Supported decision making is an alternative to guardianship through which people use friends, family members and professionals to help them understand situations and choices they face, so they may make their own decisions without the “need” for guardianship. It is an emerging approach to providing decision-making assistance without imposing any long-term legal limitations on rights or personal liberties. (Blanck & Martinis, 2015)
Any person in Wisconsin over the age of 18 is legally an adult and is presumed to be able to manage his or her own finances, choose where to live, consent to medical treatment, vote, make contracts, marry and exercise his or her own legal rights as an adult. This presumption does not change because a person has a disability.
When a person is unable to do some or all of these, some form of supported decision making is needed. It is important that families start this conversation early and learn about the full range of options. While guardianship is the most widely used legal tool, there is a growing use of less-restrictive options to support the ability of young adults to have control over their own lives, allowing them to determine their own future as an adult.
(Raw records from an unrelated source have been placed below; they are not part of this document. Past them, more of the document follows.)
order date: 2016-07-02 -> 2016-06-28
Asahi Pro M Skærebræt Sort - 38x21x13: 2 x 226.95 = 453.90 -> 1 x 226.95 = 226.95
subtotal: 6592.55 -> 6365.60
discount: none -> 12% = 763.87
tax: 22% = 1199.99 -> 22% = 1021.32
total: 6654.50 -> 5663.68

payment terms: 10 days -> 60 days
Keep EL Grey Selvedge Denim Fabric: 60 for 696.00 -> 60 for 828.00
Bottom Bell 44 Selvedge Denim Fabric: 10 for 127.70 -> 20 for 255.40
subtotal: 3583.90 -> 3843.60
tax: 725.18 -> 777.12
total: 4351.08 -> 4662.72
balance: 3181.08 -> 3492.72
Decision-Making: A Skill that Requires Practice and Experience
Decision-making is a learned skill. If we allow children to choose what they wear, eat or want to do for fun we encourage their independence, their self-confidence and their ability to make decisions. At times, all people make mistakes in decision making, and these mistakes usually help them make better decisions in the future. If youth with disabilities are not given the opportunity to make choices and make mistakes they are less likely to develop these skills and may not believe they are capable of decision making as adults.
As you consider your young adult’s abilities to make his or her own decisions you should think about:
- What do you worry about as you consider your child’s future? Is guardianship necessary or would a less restrictive option do?
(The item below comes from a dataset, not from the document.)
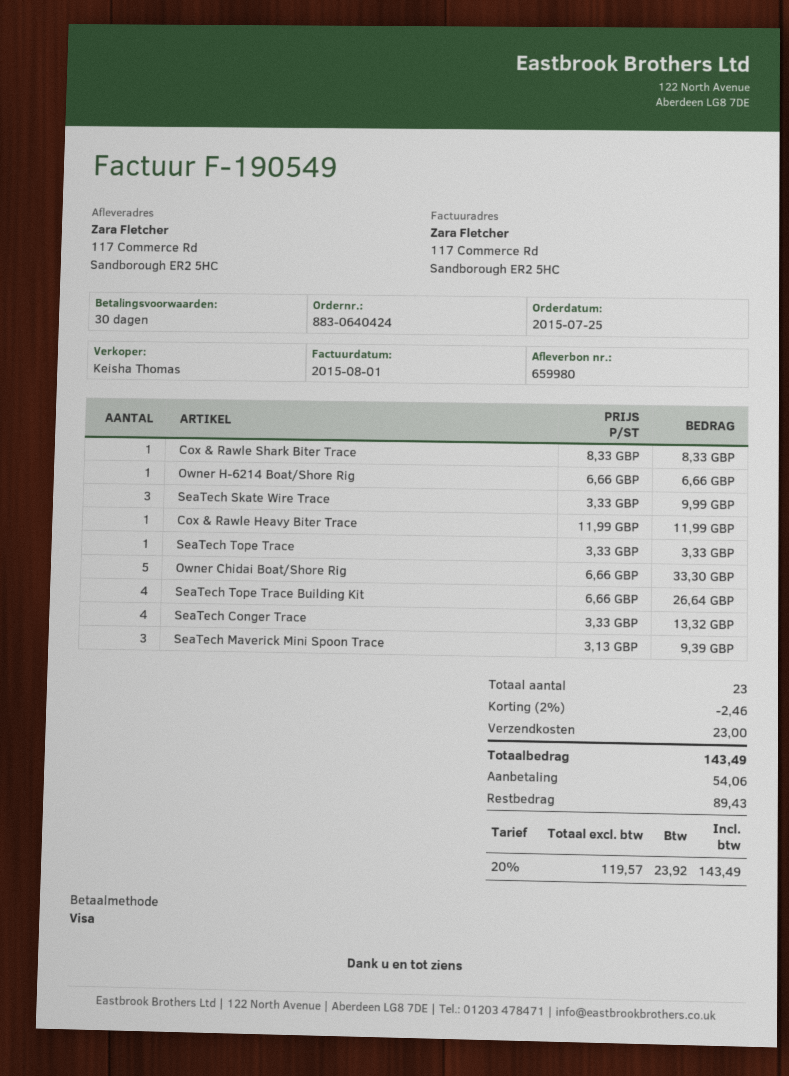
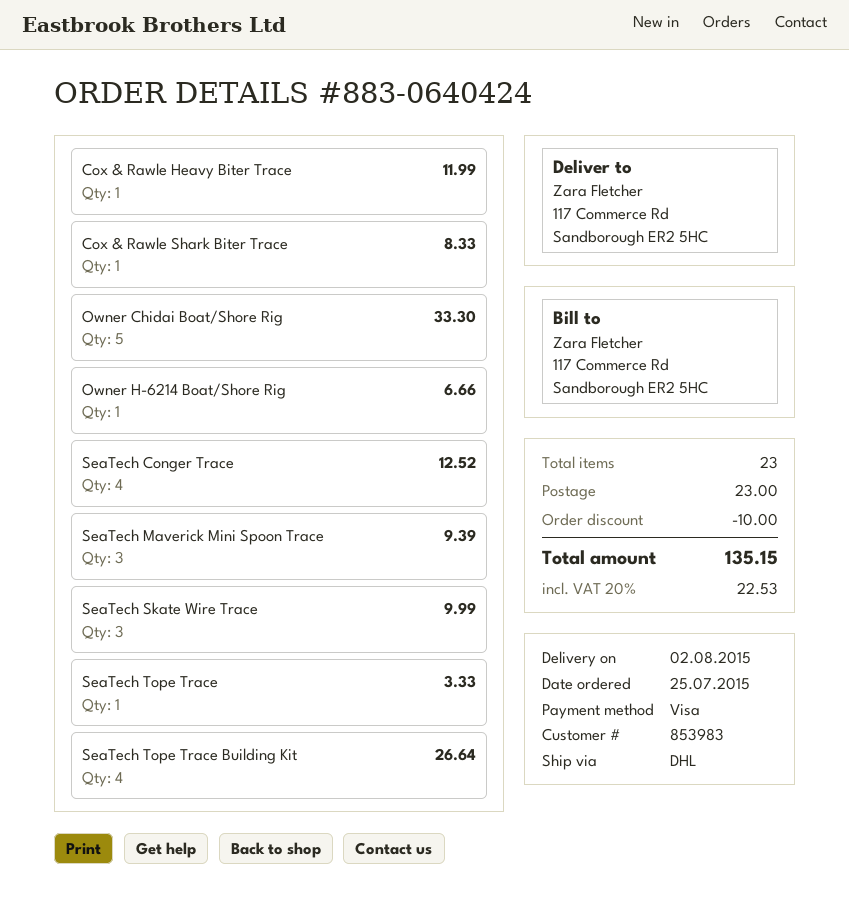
SeaTech Conger Trace: 4 for 13.32 -> 4 for 12.52
discount: 2.46 -> 10.00
tax: 20% = 23.92 -> 20% = 22.53
total: 143.49 -> 135.15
- Does your child have skills and strengths in some areas of decision-making, but not in others? For example, he or she can decide which classes to take but not is not able to make financial decisions.
- Would support from friends, family, professionals or technology be enough to assist your young person with decisions?
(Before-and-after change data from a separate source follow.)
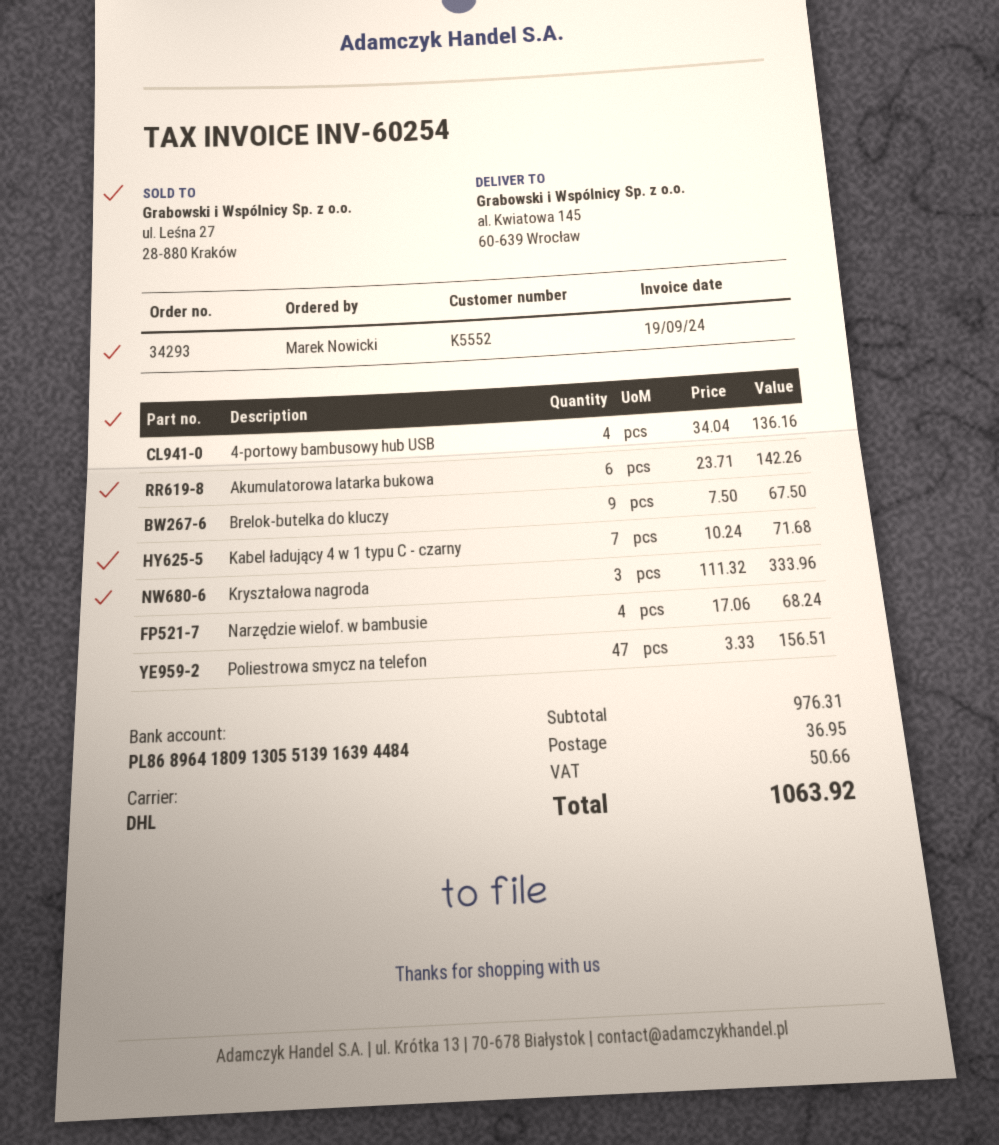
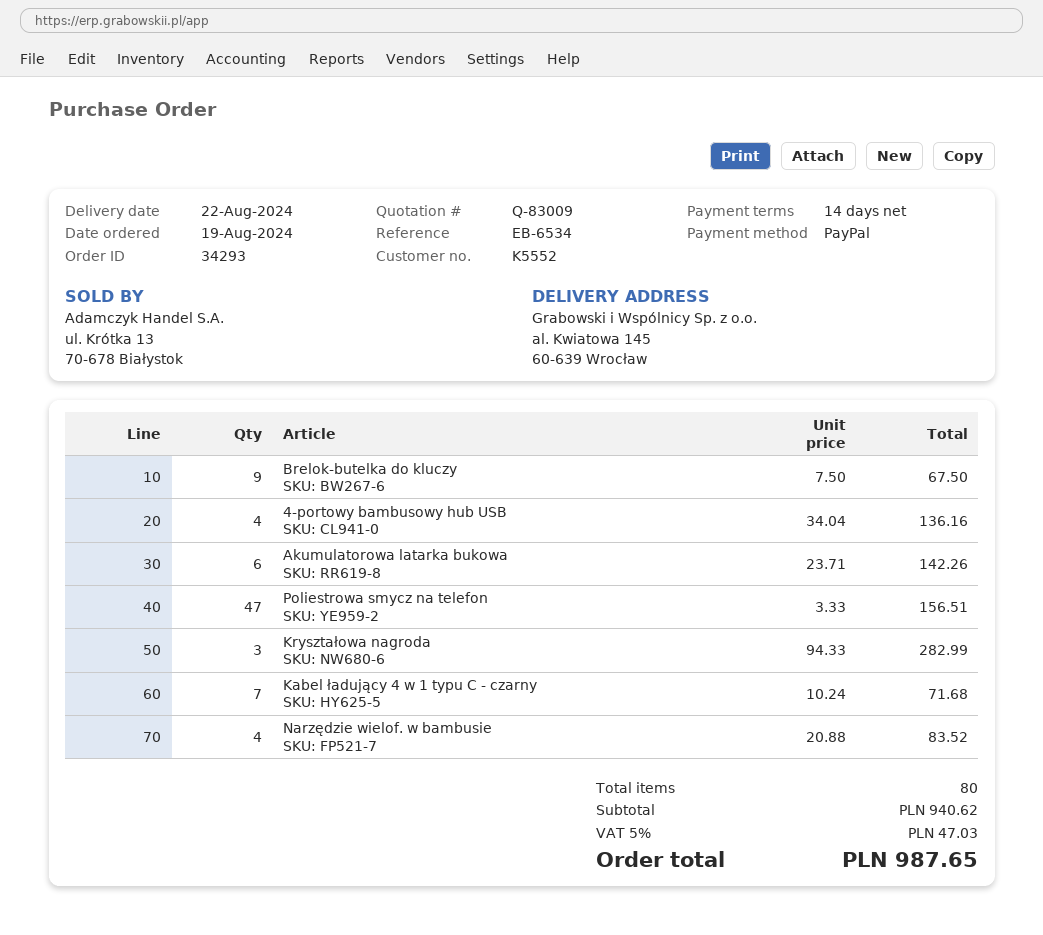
Kryształowa nagroda: 3 x 111.32 = 333.96 -> 3 x 94.33 = 282.99
Narzędzie wielof. w bambusie: 4 x 17.06 = 68.24 -> 4 x 20.88 = 83.52
subtotal: 976.31 -> 940.62
shipping: 36.95 -> none
tax: 50.66 -> 47.03
total: 1063.92 -> 987.65

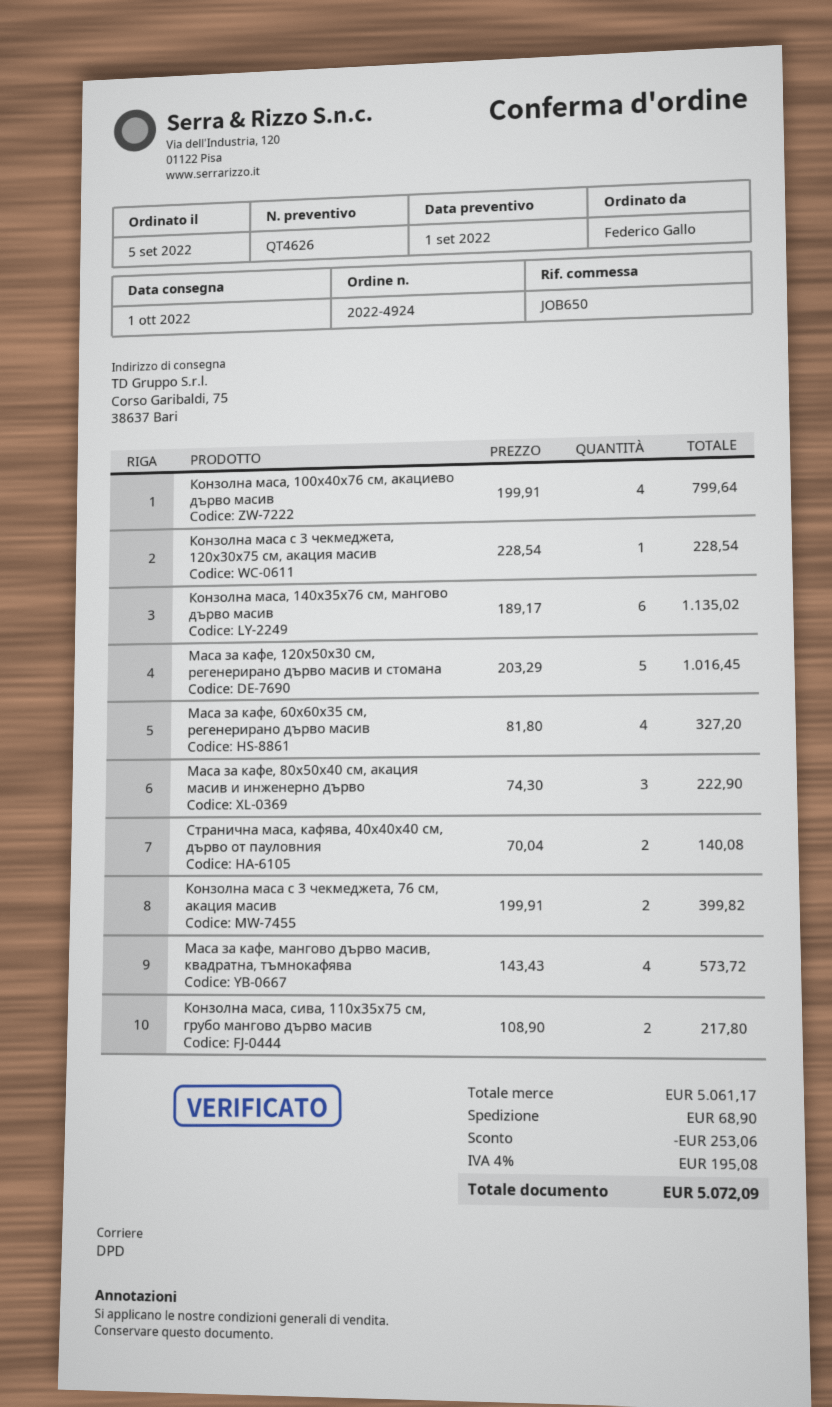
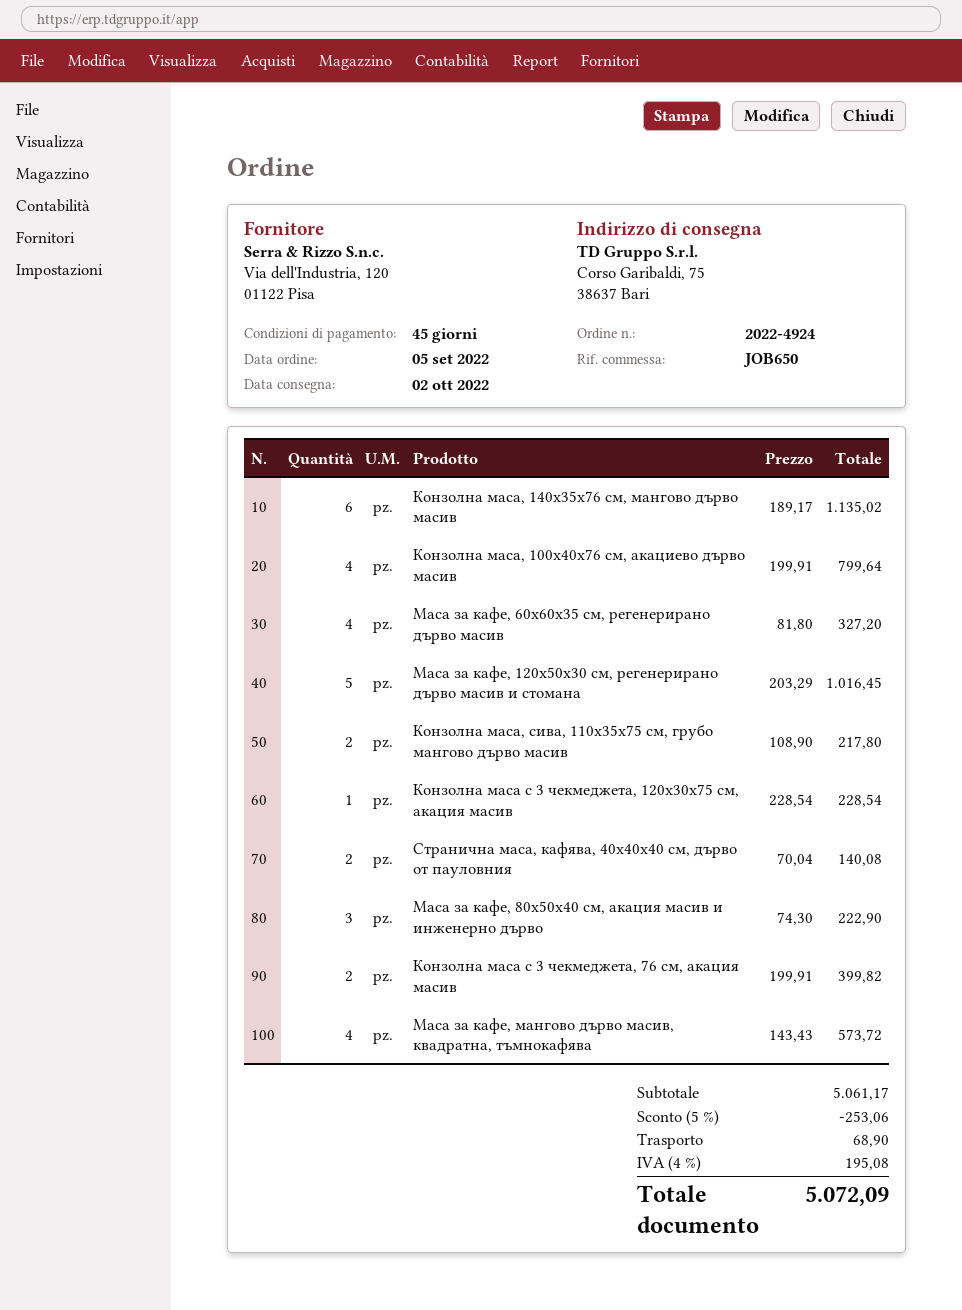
delivery date: 2022-10-01 -> 2022-10-02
- How important is the decision your child needs to make, and what are the consequences of a wrong decision?
Legal Tools to Support Decision Making
Release of Information (ROI)
An option for supporting someone with a disability is to work with health care providers, banks and schools to have your adult child sign a release of information form. This allows a parent, family member or guardian to talk with providers, schools and financial institutions and assist with making decisions. An attorney is not needed.
Power of Attorney for Finance (POA-F)
A document that authorizes another person, the agent, to handle all the financial affairs of the individual, the principal. Families can use a standard state form (see resources below) to complete a POA-F. An attorney may not be necessary.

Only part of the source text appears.